April 30, 2009

Careful with oversimplifications

"A number of oversimplifications and misunderstandings have crept into our beliefs about subjective well-being, and some of the myths are probably driven by our own values. We want friends to matter more than money, and we do not want to defend materialism. We also desire to simplify our findings for the public. The danger is that our oversimplifications will become accepted by researchers because they are repeated so frequently. As researchers we must be critical, and this includes a skeptical stance toward our own conclusions. We want to improve society by making our findings widely known, but we must take care not to be hasty in rushing to conclusions to meet the demand for media coverage."
~ Ed Diener, quote from The Science of Subjective Well-Being


  1. I think that in simplifying something, sometime you lose the context and with it some of the meaning of what you are saying.

    Sometimes what is said has a certain dose of metaphor in it. Losing this dose of metaphor by being taken too literary via simplification might actually give you a deformed monstrous idea.

  2. Thanks Peter.

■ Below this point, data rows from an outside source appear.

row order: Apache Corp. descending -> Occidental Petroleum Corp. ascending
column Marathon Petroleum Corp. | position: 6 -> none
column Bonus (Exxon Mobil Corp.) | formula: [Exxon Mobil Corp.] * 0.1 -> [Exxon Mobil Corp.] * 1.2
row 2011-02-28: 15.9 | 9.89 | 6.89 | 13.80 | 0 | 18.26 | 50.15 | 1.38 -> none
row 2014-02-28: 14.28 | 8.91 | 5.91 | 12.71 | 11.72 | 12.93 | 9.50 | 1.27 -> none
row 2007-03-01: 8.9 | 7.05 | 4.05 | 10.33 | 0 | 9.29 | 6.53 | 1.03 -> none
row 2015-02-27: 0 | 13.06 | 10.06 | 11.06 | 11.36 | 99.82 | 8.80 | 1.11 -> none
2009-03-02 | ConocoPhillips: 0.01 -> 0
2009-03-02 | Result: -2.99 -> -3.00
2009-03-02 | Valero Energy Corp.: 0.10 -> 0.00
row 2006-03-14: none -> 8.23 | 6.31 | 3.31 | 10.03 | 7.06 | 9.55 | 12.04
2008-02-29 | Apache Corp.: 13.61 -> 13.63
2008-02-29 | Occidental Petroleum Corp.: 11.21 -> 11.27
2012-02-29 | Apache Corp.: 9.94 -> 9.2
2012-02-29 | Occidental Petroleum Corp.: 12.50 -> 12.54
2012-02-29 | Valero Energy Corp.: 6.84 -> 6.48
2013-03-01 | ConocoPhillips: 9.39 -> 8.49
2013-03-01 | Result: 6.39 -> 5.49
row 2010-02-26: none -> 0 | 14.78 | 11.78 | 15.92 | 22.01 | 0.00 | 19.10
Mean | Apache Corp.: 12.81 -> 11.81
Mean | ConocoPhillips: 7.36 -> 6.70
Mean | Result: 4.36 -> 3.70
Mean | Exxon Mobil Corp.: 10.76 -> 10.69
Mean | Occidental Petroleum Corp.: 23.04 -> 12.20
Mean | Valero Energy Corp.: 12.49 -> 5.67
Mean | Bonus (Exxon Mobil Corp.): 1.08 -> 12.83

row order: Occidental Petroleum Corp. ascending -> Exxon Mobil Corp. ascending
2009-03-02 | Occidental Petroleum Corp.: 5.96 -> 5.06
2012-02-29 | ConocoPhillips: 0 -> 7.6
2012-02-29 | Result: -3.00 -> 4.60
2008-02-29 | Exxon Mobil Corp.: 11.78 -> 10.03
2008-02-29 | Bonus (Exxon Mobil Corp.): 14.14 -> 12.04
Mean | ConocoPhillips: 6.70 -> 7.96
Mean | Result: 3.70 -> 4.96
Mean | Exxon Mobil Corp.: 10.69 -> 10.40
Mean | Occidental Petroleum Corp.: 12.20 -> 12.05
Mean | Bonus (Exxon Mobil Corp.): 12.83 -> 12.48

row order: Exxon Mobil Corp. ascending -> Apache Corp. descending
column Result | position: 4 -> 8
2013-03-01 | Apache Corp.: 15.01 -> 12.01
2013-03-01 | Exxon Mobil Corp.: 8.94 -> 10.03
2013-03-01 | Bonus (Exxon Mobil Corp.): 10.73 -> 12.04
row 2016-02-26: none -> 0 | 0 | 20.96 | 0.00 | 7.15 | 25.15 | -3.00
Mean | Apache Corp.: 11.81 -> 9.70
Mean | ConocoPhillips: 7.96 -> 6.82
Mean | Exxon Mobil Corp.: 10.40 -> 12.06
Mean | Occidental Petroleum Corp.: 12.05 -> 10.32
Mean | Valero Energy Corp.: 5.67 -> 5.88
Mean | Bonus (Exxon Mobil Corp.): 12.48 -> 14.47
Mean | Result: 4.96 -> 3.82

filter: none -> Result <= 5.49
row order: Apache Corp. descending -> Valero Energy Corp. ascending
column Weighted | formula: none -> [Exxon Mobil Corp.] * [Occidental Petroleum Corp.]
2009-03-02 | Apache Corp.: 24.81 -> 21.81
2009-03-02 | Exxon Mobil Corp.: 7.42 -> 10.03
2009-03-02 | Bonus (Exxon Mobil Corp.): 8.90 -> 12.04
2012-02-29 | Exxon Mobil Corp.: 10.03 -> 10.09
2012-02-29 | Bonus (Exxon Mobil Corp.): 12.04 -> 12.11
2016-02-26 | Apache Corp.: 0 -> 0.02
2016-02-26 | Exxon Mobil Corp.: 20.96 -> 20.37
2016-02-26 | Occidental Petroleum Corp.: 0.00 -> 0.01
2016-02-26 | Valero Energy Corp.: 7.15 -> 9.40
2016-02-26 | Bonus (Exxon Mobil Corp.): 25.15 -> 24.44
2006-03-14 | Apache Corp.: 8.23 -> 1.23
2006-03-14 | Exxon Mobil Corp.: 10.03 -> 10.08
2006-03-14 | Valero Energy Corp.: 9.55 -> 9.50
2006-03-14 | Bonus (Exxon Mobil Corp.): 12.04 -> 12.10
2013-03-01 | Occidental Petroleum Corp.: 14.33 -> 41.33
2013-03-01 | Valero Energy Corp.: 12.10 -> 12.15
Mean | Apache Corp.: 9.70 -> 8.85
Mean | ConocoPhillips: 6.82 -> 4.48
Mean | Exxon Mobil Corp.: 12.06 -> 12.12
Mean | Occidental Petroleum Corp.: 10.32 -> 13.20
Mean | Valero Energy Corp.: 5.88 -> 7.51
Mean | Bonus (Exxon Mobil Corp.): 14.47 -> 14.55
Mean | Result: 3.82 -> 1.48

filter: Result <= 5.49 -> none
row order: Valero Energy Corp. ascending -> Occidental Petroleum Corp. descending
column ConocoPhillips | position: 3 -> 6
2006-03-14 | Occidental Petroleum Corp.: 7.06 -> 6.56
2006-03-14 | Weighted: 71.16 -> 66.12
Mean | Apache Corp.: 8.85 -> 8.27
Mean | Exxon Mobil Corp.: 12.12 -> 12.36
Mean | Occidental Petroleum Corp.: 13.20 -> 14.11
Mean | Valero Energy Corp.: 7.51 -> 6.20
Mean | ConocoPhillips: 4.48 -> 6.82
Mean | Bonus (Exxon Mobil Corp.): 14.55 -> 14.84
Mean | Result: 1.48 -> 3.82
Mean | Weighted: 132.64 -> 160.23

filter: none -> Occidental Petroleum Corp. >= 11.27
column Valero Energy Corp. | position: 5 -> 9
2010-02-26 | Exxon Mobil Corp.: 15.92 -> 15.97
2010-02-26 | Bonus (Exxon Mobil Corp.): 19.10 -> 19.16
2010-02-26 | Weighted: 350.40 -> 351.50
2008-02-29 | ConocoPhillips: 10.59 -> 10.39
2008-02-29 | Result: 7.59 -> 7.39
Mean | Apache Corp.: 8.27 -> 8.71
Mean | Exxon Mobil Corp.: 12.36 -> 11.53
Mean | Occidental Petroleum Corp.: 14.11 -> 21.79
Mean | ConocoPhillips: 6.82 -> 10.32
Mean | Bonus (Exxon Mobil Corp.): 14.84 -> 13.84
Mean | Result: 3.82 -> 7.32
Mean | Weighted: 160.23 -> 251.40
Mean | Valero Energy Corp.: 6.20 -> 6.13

So simplicity can be both powerful and perilous. How can we know we are simplifying in a useful way? Do you know?


  3. I don't know. But I guess some people are able to do it somehow.
    Take for example the following quotation by Thich Nhat Hanh: “Smile, breathe and go slowly.”
    I can speak at length about it tying it to research about effect of physiology on psychology; role of simple meditation (focusing on breath) on perception of reality and to research about savoring (the go slowly part) and its implication on the subjective perception of well-being.

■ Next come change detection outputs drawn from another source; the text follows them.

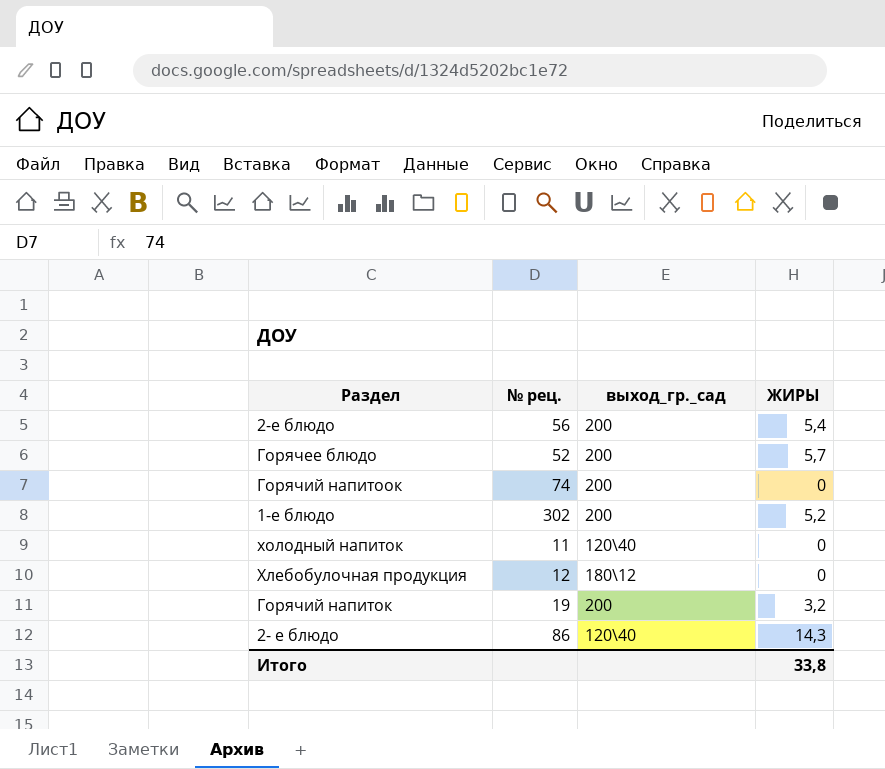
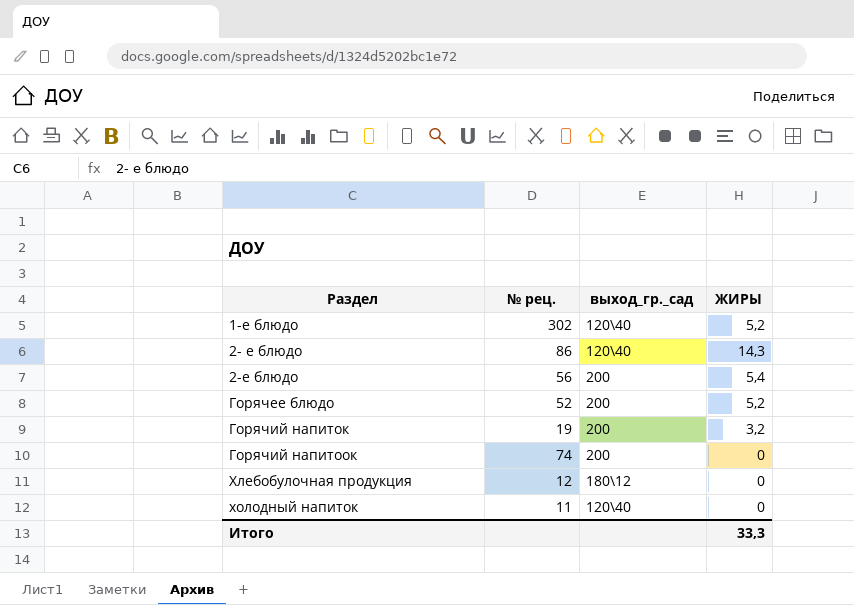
row order: none -> Раздел ascending
1-е блюдо | выход_гр._сад: 200 -> 120\40
Горячее блюдо | ЖИРЫ: 5,7 -> 5,2
Итого | ЖИРЫ: 33,8 -> 33,3

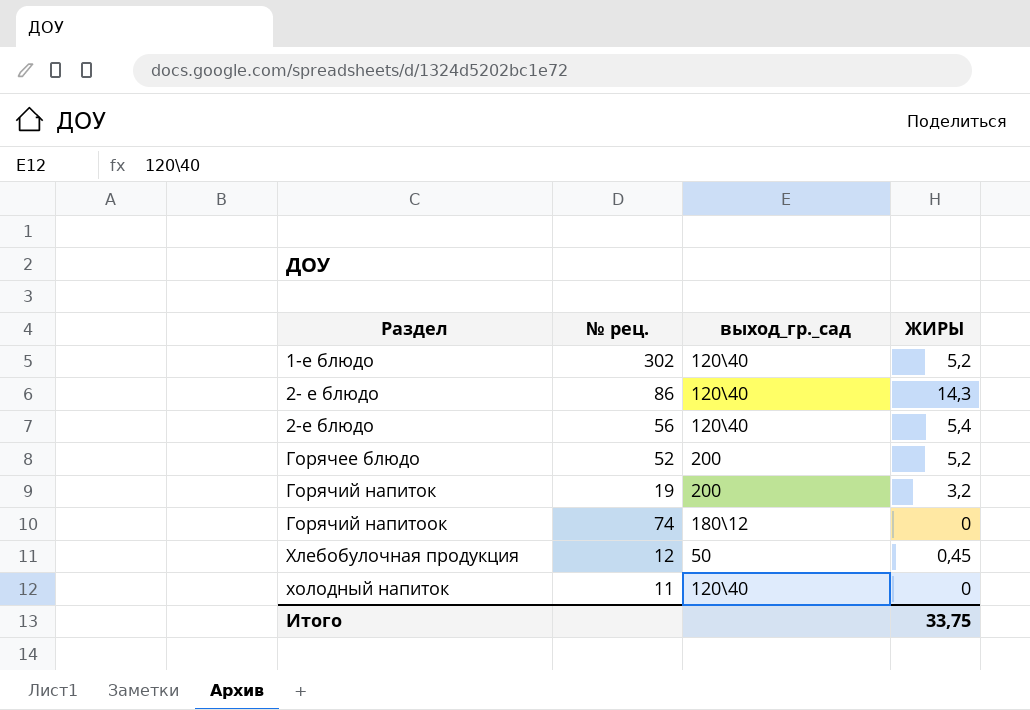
2-е блюдо | выход_гр._сад: 200 -> 120\40
Горячий напитоок | выход_гр._сад: 200 -> 180\12
Хлебобулочная продукция | выход_гр._сад: 180\12 -> 50
Хлебобулочная продукция | ЖИРЫ: 0 -> 0,45
Итого | ЖИРЫ: 33,3 -> 33,75

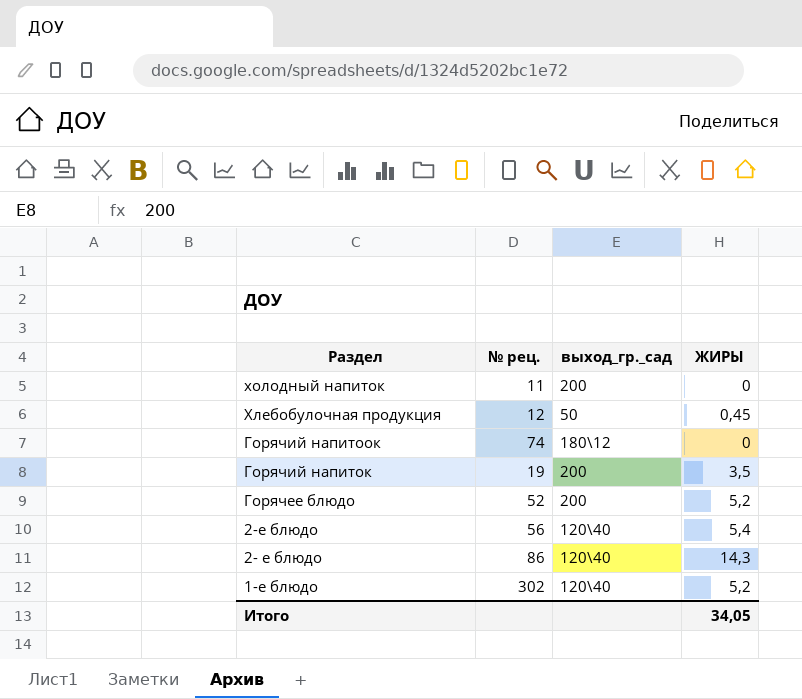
row order: Раздел ascending -> Раздел descending
холодный напиток | выход_гр._сад: 120\40 -> 200
Горячий напиток | ЖИРЫ: 3,2 -> 3,5
Итого | ЖИРЫ: 33,75 -> 34,05

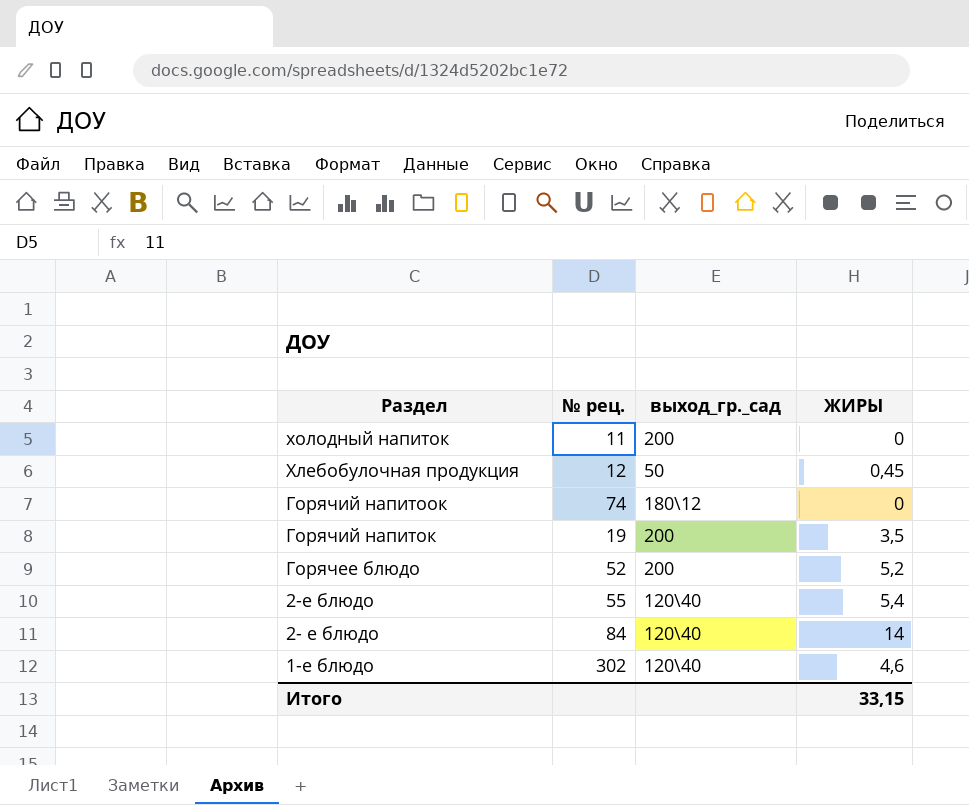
2-е блюдо | № рец.: 56 -> 55
2- е блюдо | № рец.: 86 -> 84
2- е блюдо | ЖИРЫ: 14,3 -> 14
1-е блюдо | ЖИРЫ: 5,2 -> 4,6
Итого | ЖИРЫ: 34,05 -> 33,15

    And yet, if you just smile more often, pay attention to your breathing and just slow enough to enjoy the things in life... you'll be OK.

    On a side note, I discovered recently, while taking a walk through Stockholm, that if you smile, you cannot walk with your head down. Putting a smile on your face forces you to look forward.

  4. There is a difference between knowing what works and knowing why it works. Often people have found useful practices of which scientists need ages to figure out underlying mechanisms.